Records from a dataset
↓
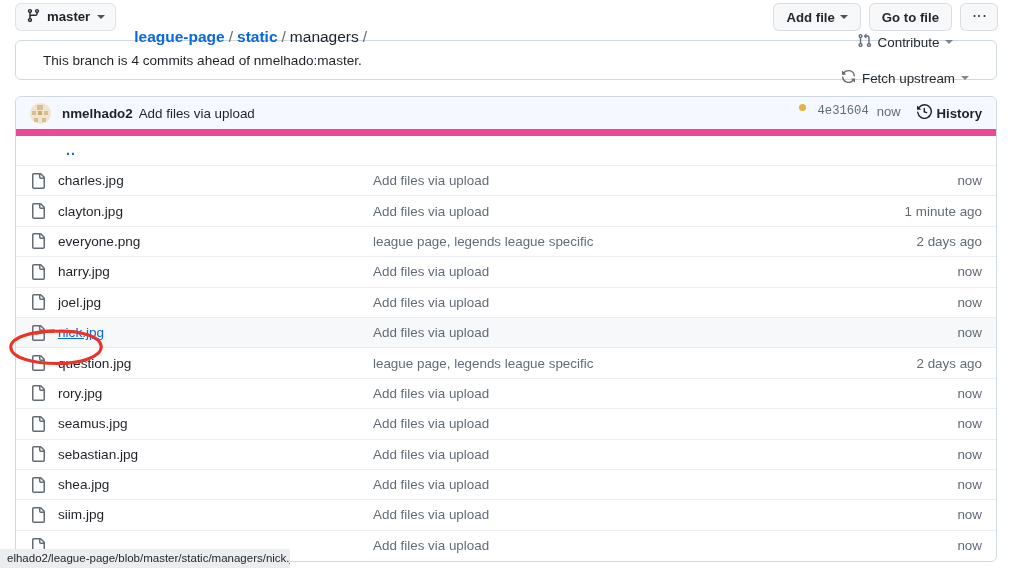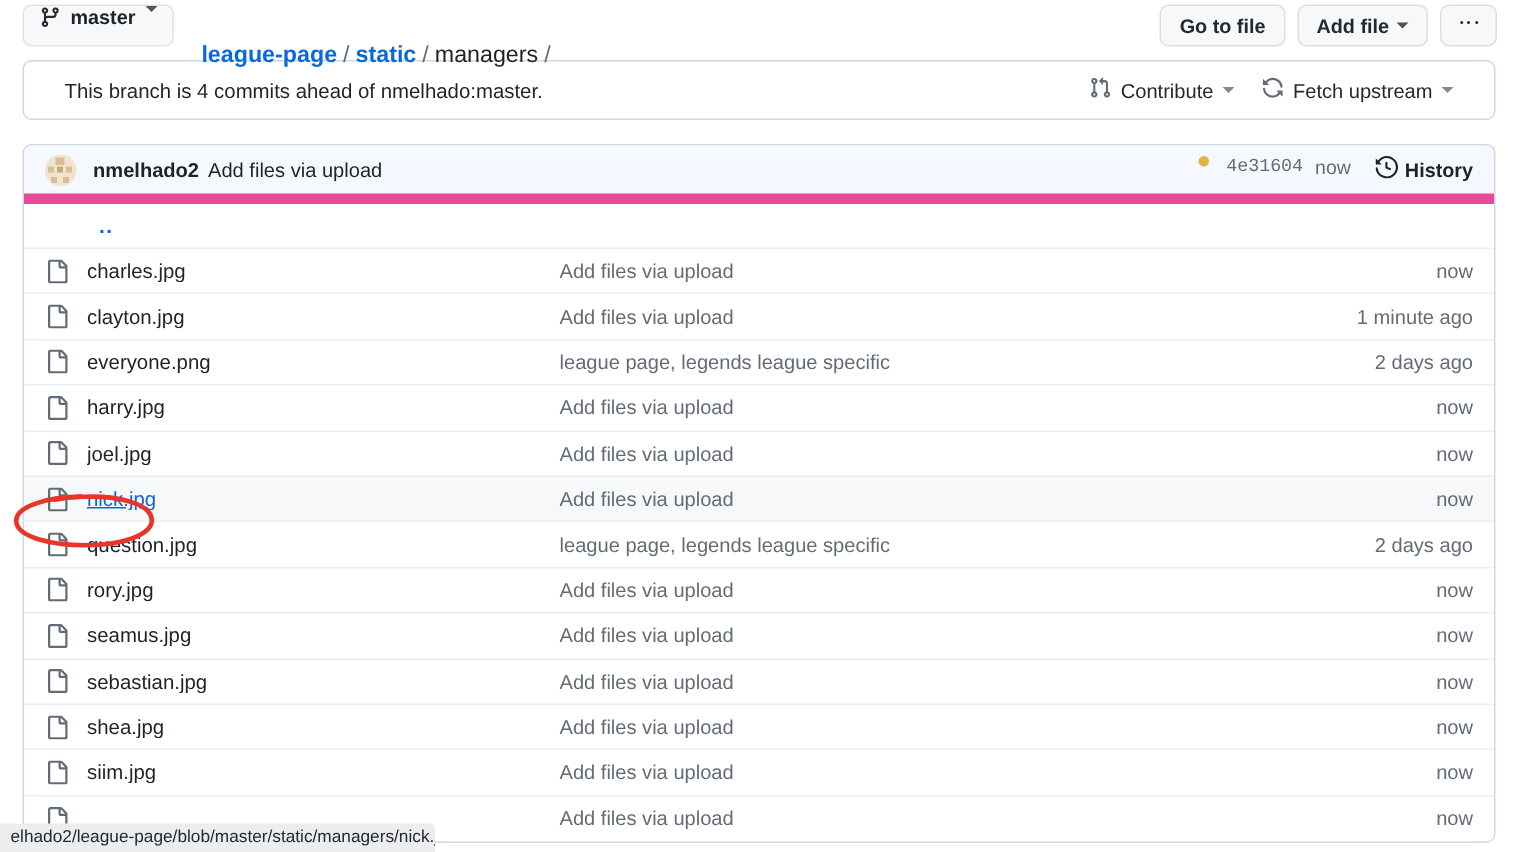--- a/index.html
+++ b/index.html
@@ -22,7 +22,7 @@
     position: relative;
   }
   .branch-btn {
-    display: inline-flex; align-items: flex-start; gap: 6px;
+    display: inline-flex; align-items: center; gap: 6px;
     height: 28px; padding: 0 10px;
     background: #f6f8fa;
     border: 1px solid rgba(31,35,40,0.10);

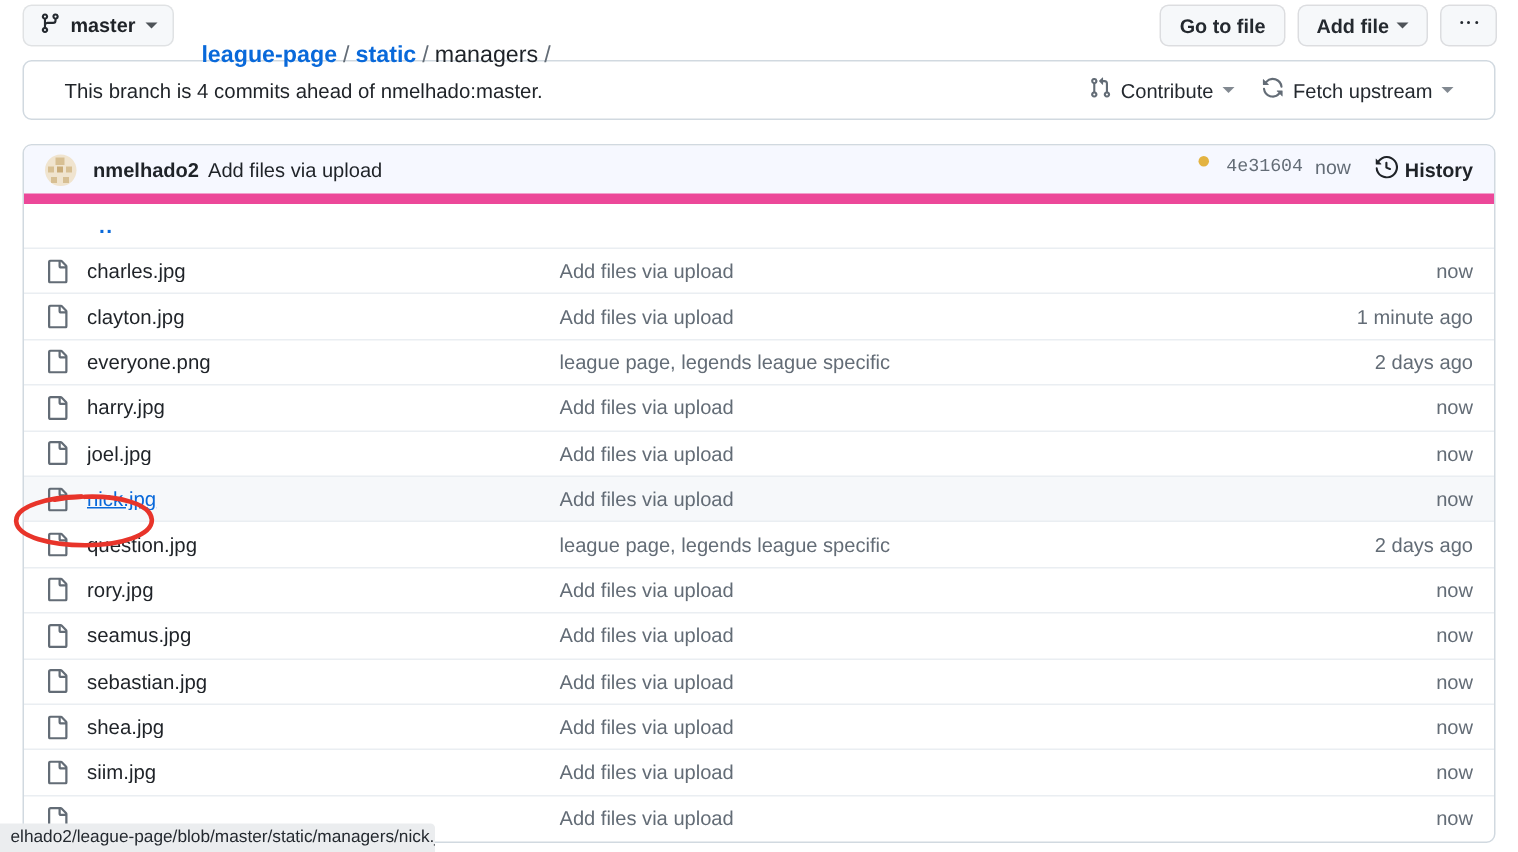--- a/index.html
+++ b/index.html
@@ -220,11 +220,11 @@
   </div>
 
   <div class="top-actions">
-    <button class="btn">Go to file</button>
     <button class="btn">
       <span>Add file</span>
       <span class="caret"></span>
     </button>
+    <button class="btn">Go to file</button>
     <button class="btn btn-dots">
       <span>
         <svg width="16" height="16" viewBox="0 0 16 16" fill="#24292f" aria-hidden="true">

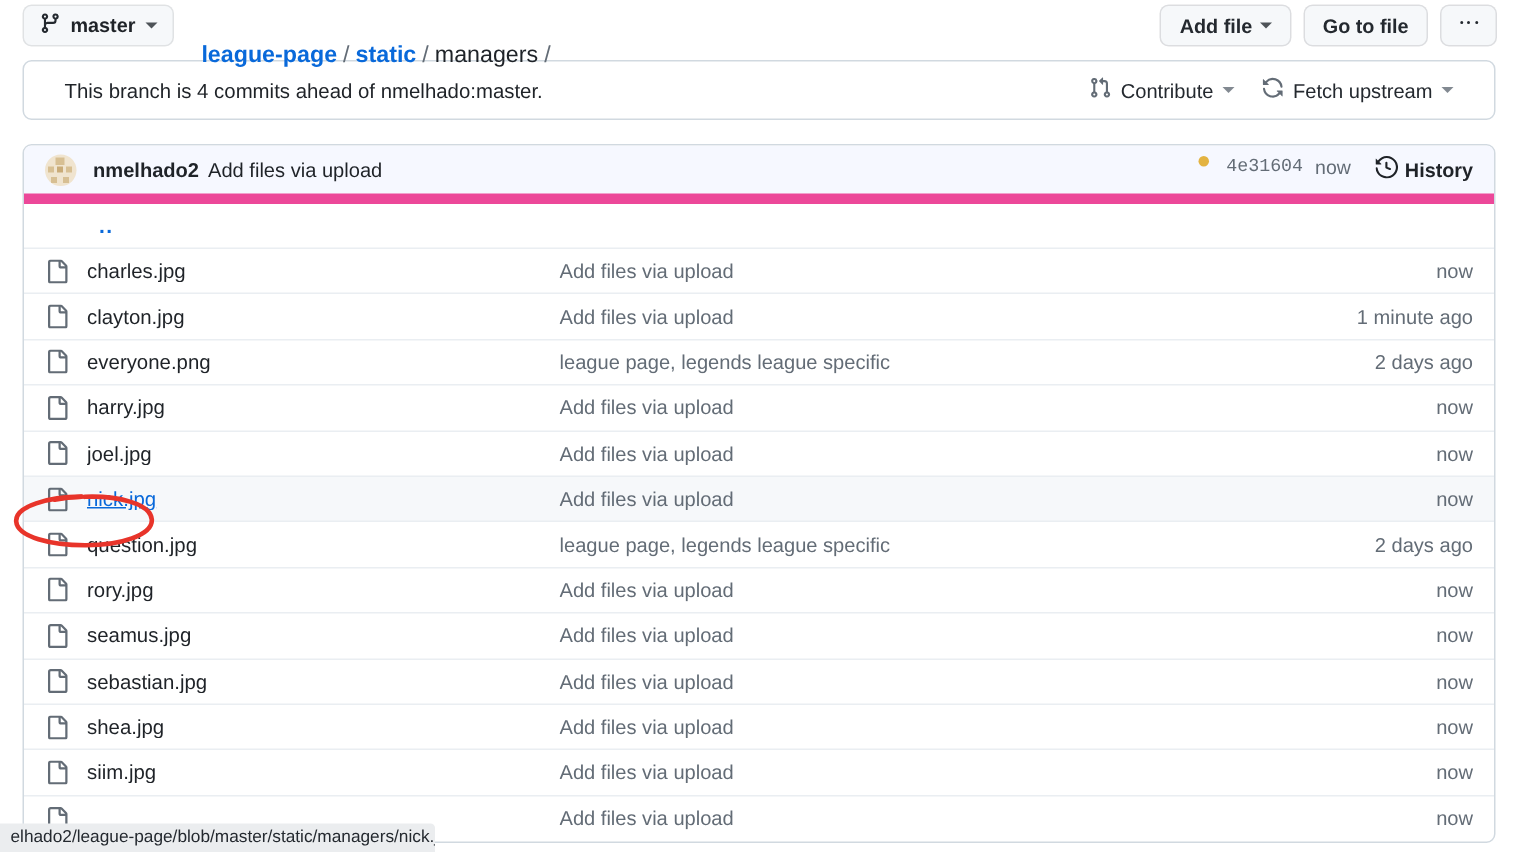--- a/index.html
+++ b/index.html
@@ -77,7 +77,7 @@
     font-size: 13.6px;
   }
   .notice-text { color: #1f2328; }
-  .notice-right { margin-left: auto; display: flex; align-items: center; gap: 18px; }
+  .notice-right { margin-left: auto; display: flex; align-items: center; gap: 18px; flex-direction: column; }
   .notice-link {
     display: inline-flex; align-items: center; gap: 6px;
     color: #24292f; font-size: 13.4px; font-weight: 400;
↑
The answer must be an exact copy of the lines from the start of the records above through the line containing "<span>Add file</span>", with no pictures in it.

### Your response
--- a/index.html
+++ b/index.html
@@ -22,7 +22,7 @@
     position: relative;
   }
   .branch-btn {
-    display: inline-flex; align-items: flex-start; gap: 6px;
+    display: inline-flex; align-items: center; gap: 6px;
     height: 28px; padding: 0 10px;
     background: #f6f8fa;
     border: 1px solid rgba(31,35,40,0.10);

--- a/index.html
+++ b/index.html
@@ -220,11 +220,11 @@
   </div>
 
   <div class="top-actions">
-    <button class="btn">Go to file</button>
     <button class="btn">
       <span>Add file</span>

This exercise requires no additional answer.